▶ _EXERCISE AIM_:
Output nothing but the lines from the first line of the entries to the line with "[90,120,125,129] blocks. ->", inclusive, exactly as they read.

(Beginning of DATA LISTING)

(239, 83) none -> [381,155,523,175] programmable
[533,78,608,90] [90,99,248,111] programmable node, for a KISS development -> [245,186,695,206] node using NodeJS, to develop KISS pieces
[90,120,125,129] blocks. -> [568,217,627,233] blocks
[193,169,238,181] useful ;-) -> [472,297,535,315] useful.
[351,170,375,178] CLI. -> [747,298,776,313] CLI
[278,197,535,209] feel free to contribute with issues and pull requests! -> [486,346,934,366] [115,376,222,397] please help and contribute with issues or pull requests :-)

(End of DATA LISTING)

▶ _EXERCISE ANSWER_:
(239, 83) none -> [381,155,523,175] programmable
[533,78,608,90] [90,99,248,111] programmable node, for a KISS development -> [245,186,695,206] node using NodeJS, to develop KISS pieces
[90,120,125,129] blocks. -> [568,217,627,233] blocks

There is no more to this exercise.